Known as the Cool Farm Tool (CFT), it is the creation of NERC Knowledge Exchange Fellow Dr Jonathan Hillier of the University of Aberdeen, working alongside companies including PepsiCo, Unilever, Heineken, Marks & Spencer, Tesco, Yara and Fertilizers Europe.
Launched at last week's 2014 Farming Futures conference, it gives farmers a simple way to access the latest science so they can understand the greenhouse gases their farms release, and how to reduce them most effectively.
An earlier version of the CFT is already used by farmers of all sizes around the world, from smallholder cotton growers in India to egg and potato producers in the US and UK. But until now it has only existed as a spreadsheet. Now it is available as an easy-to-use web app, making the valuable information it contains far more accessible. The Cool Farm Institute, the not-for-profit organisation set up by the companies to manage the CFT, is inviting farmers everywhere to use it for free, although commercial use by supply-chain businesses incurs a fee.
Richard Heathcote, a member of the Institute's Executive Committee, said:
"The Cool Farm Institute has brought together leading academics and major food and drink industry players to develop a user-friendly online version of the Cool Farm Tool. The CFI is now looking forward to seeing many more farm assessments being done all over the world on a range of crop and livestock systems."

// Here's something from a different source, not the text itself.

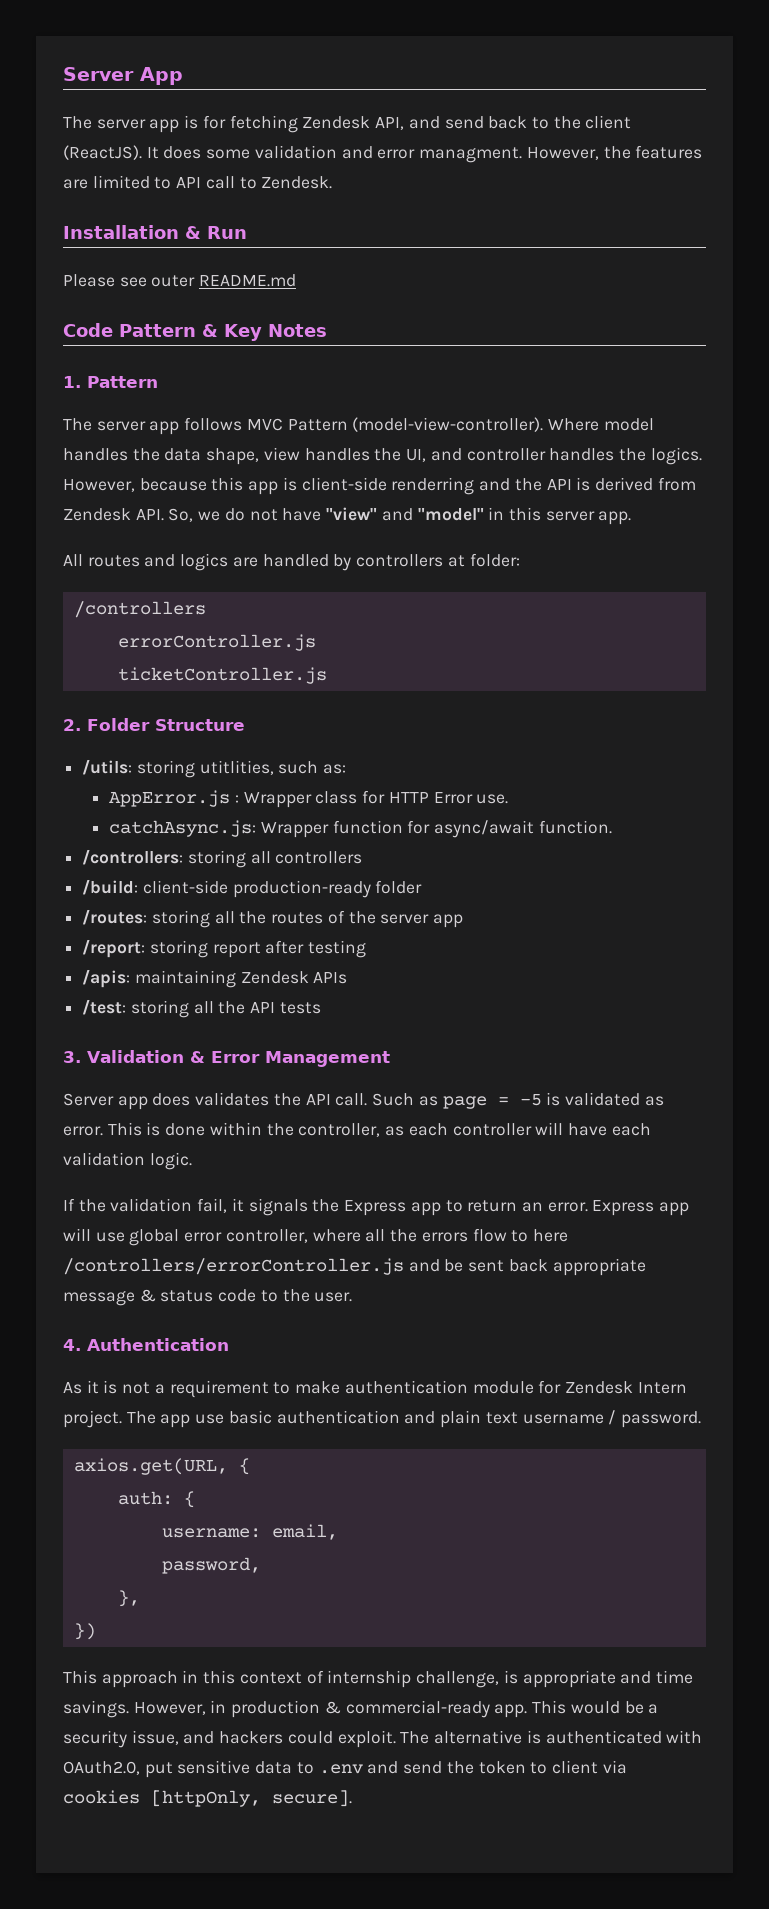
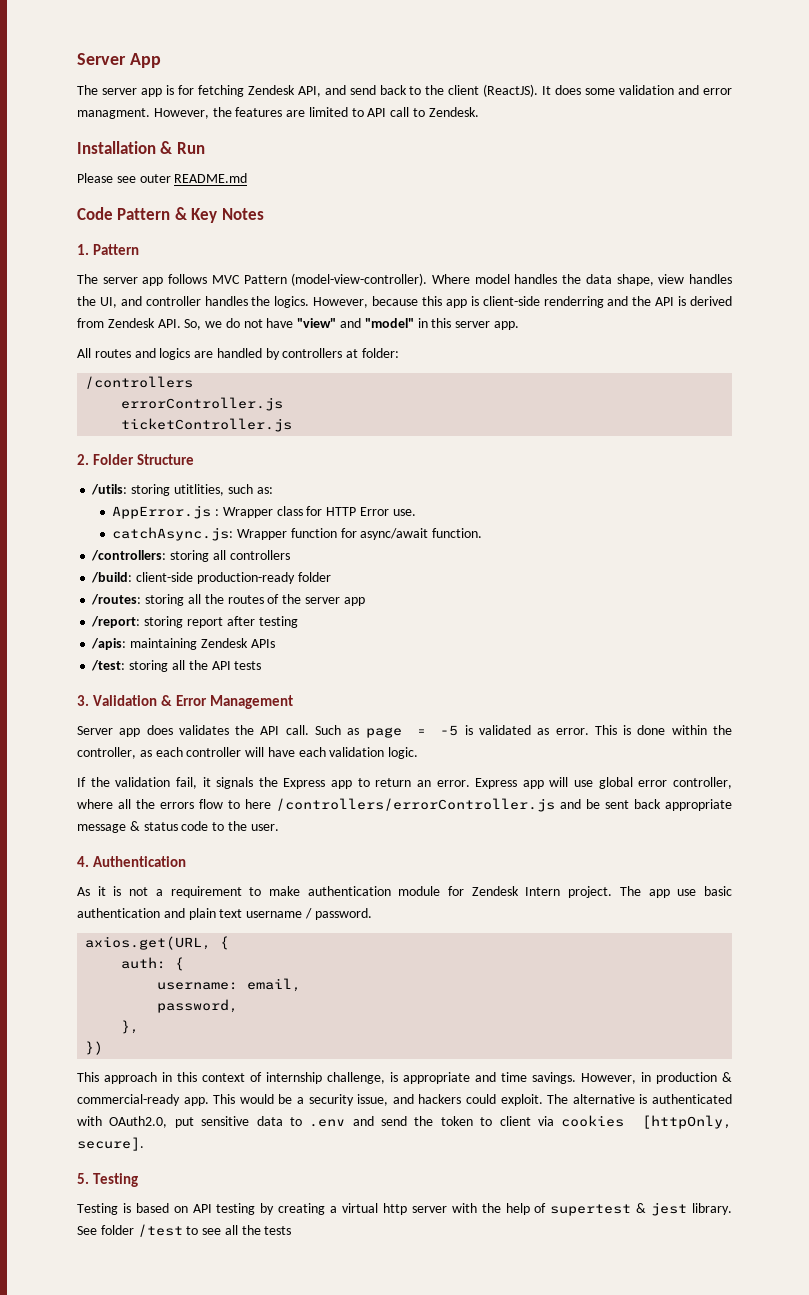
(352, 1798) none -> [77,1173,139,1187] [77,1202,733,1216] [77,1224,292,1237] // 5. Testing // Testing is based on API testing by creating a virtual http server with the help of supertest & jest library. See folder /test to see all the tests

Dr Murray Gardner, knowledge & innovation manager at NERC responsible for the agri-food sector, said:
"We're delighted to have contributed to developing this tool and helping it reach farmers worldwide, and we look forward to continuing to support it as it develops further. This demonstrates NERC's commitment to working in partnership with business to ensure UK environmental knowledge and expertise has the widest possible impact."
Carmel McQuaid, head of sustainable business at Marks & Spencer, added:
"It's exciting to see the results of what happens when you combine a willingness to collaborate and an enabling technology. I'm hopeful this will transform the business of reducing farm emissions from being a burden on farmers to being a valuable decision support tool."

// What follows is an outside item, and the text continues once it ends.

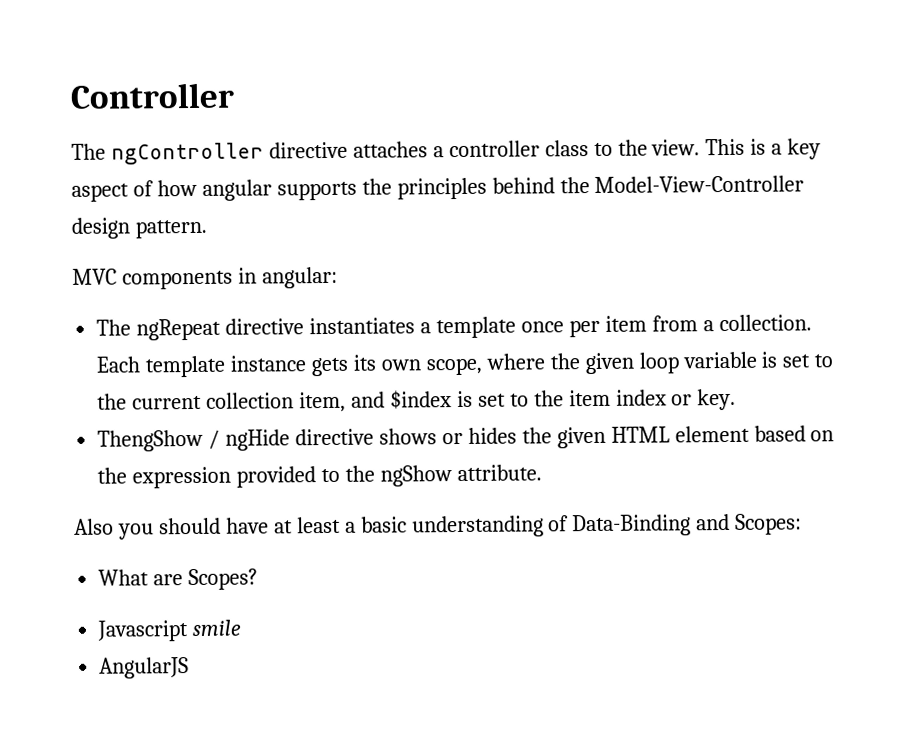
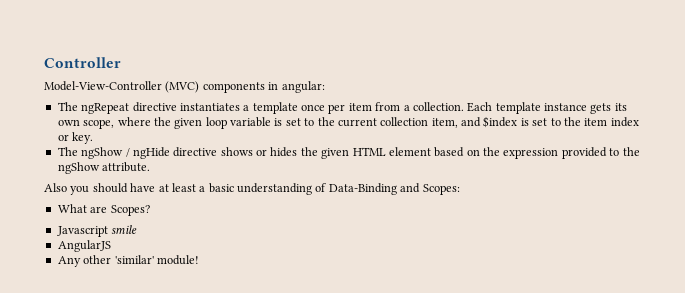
[71,138,822,165] [71,175,805,202] [71,217,207,239] [72,268,117,285] The ngController directive attaches a controller class to the view. This is a key aspect of how angular supports the principles behind the Model-View-Controller design pattern. // MVC -> [44,81,200,93] Model-View-Controller (MVC)
[97,429,204,452] ThengShow -> [57,147,124,159] The ngShow
(190, 668) none -> [57,255,199,267] // Any other 'similar' module!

The tool is already popular with agri-food companies that aim to cut the carbon given off during the farming process. PepsiCo, for example, is committed to halving the carbon emissions of its agricultural raw materials over five years. This means working with the farmers who grow the raw materials for its products to develop carbon-reduction targets. Research suggest that up to 80% of the average fresh foodstuff's total carbon emissions happen before it ever leaves the farm, and agriculture accounts for up to 25% of global human greenhouse gas emissions.
Farmers have many different options to cut their carbon emissions, from using different fertilisers to switching to a new mix of crops. But it is often hard for them to tell which options would be the most cost-effective for them. The CFT is designed to help individual farmers understand what would work best in their farm's unique conditions; it is based on cutting-edge science but provides information in a format that's easy to digest and act upon.
Hillier continues to develop the CFT; the aim is to extend the tool's functionality beyond greenhouse gases to include other environmental impacts of farming, such as effects on local water quality and biodiversity.